After the conservative senator began complaining about the spending bill’s current $3.5 trillion price tag, the Fox News Sunday moderator cut him off, pushing him on the specific details of the child tax credit.

“I guess part of the question is could you have worked with them on this child tax credit which you voted for in 2017? That’s one of the things you are voting against right now,” Wallace continued. “Why oppose that program?”

Dodging the question, Barrasso insisted you had to look at the “entire balance” of the bill before complaining that the package calls for more stringent IRS auditing procedures.

“This is an invasion of privacy,” the senator exclaimed. “Every senator’s hearing about this. That is included as well.”

Moving past the child tax credit, Wallace then brought up another item of the spending bill that would help Barasso’s home state quite a bit.

“You talk about things you don’t like—like the added IRS agents and added IRS intrusion,” the veteran anchor declared. “Let’s talk about another part of the bill which is universal Pre-K.”

He added: “In the state of Wyoming, less than one-quarter of children 3-4, who would be covered in the bill, are enrolled in publicly funded preschool. Less than a quarter. Wouldn’t a lot of Wyoming families benefit from universal Pre-K?”

Barrasso, however, couldn’t bring himself to give credit to the president for anything.

“There’s a number of things that would help Wyoming,” he groused. “Overall, Joe Biden’s policies have been hurting the people of Wyoming.”

The Republican senator then grumbled that while progressives want to provide free community college, Pre-K, and daycare to Americans, it is “not the way our country has been founded.”
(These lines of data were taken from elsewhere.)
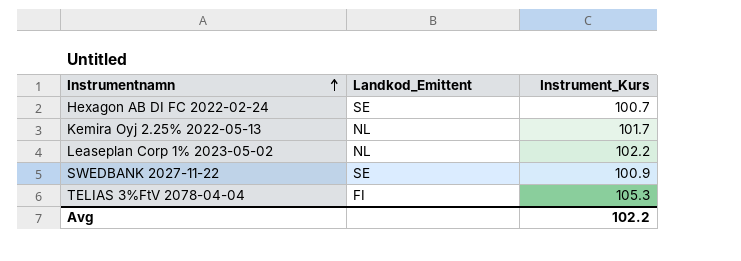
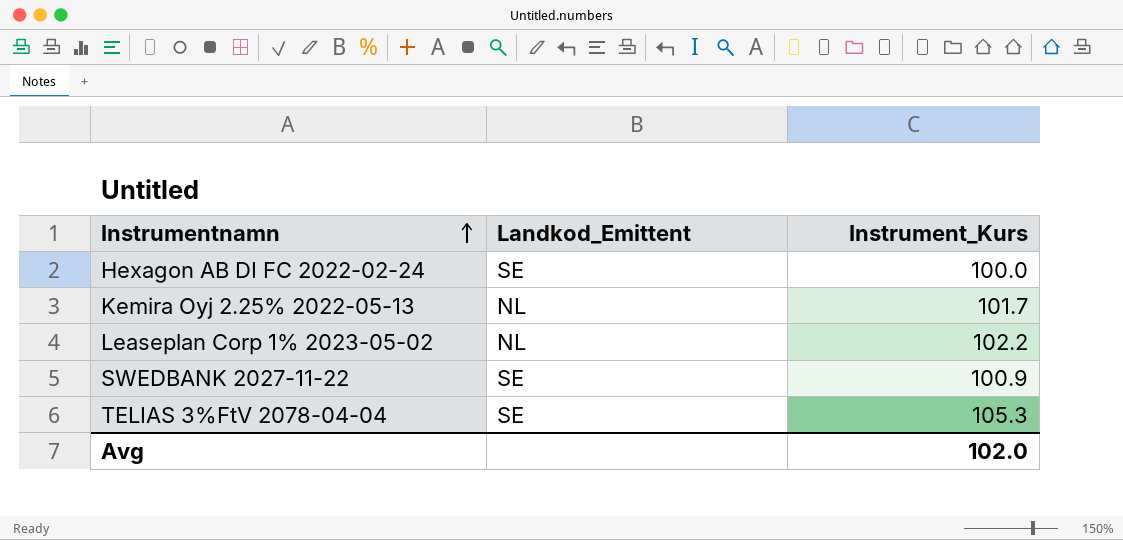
Hexagon AB DI FC 2022-02-24 | Instrument_Kurs: 100.7 -> 100.0
TELIAS 3%FtV 2078-04-04 | Landkod_Emittent: FI -> SE
Avg | Instrument_Kurs: 102.2 -> 102.0

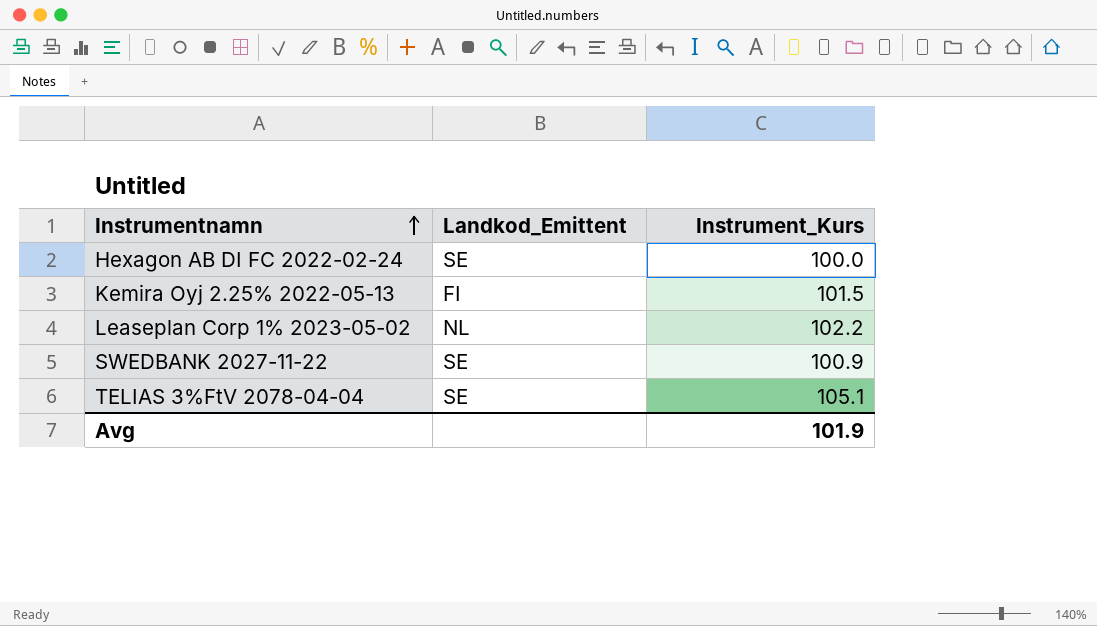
Kemira Oyj 2.25% 2022-05-13 | Landkod_Emittent: NL -> FI
Kemira Oyj 2.25% 2022-05-13 | Instrument_Kurs: 101.7 -> 101.5
TELIAS 3%FtV 2078-04-04 | Instrument_Kurs: 105.3 -> 105.1
Avg | Instrument_Kurs: 102.0 -> 101.9

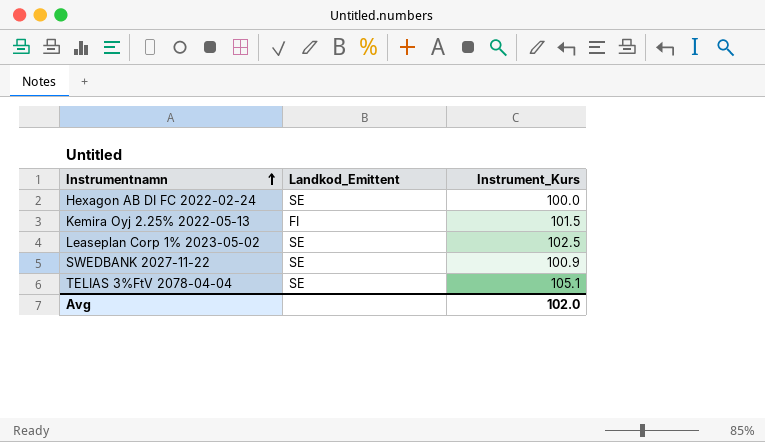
Leaseplan Corp 1% 2023-05-02 | Landkod_Emittent: NL -> SE
Leaseplan Corp 1% 2023-05-02 | Instrument_Kurs: 102.2 -> 102.5
Avg | Instrument_Kurs: 101.9 -> 102.0

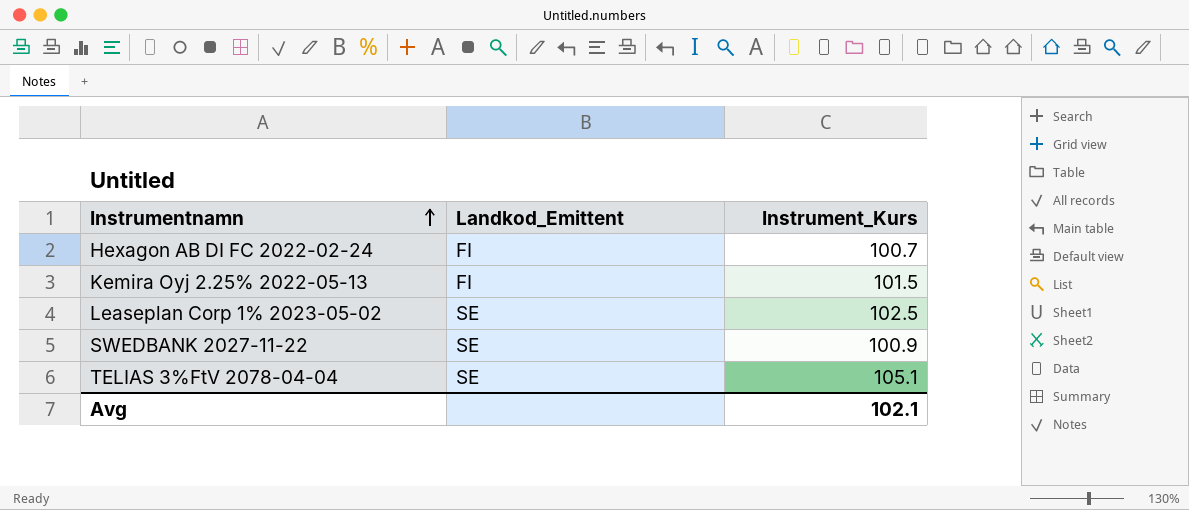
Hexagon AB DI FC 2022-02-24 | Landkod_Emittent: SE -> FI
Hexagon AB DI FC 2022-02-24 | Instrument_Kurs: 100.0 -> 100.7
Avg | Instrument_Kurs: 102.0 -> 102.1

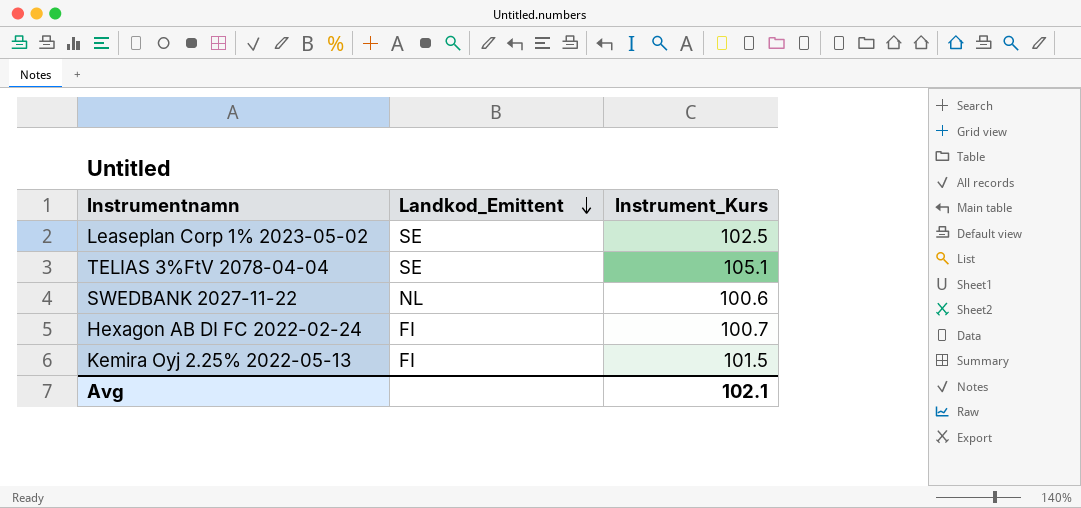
row order: Instrumentnamn ascending -> Landkod_Emittent descending
SWEDBANK 2027-11-22 | Landkod_Emittent: SE -> NL
SWEDBANK 2027-11-22 | Instrument_Kurs: 100.9 -> 100.6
This isn’t a new thing, of course. Right wingers have fought against all policies that benefit anyone other than the wealthiest among us. That’s why they have to deploy culture war rhetoric to appease their voters. They literally have nothing else to offer them. (Not that their voters are unhappy about this. They have been persuaded that their interests are best served by denying themselves benefits in order to prevent the people they hate from getting them.

You’ve got to hand it to the wingnuts. They have an excellent insight into what their people really care about — their grievances toward anyone who doesn’t look like them or agree with them.

Still, it’s important to note that Trump handled this very differently. He didn’t play to that denial of self interest at all. He just lied, telling them they could have all the benefits and that he would deny them to the people they hate. No wonder they loved him so much. That’s exactly what they have always wanted to hear.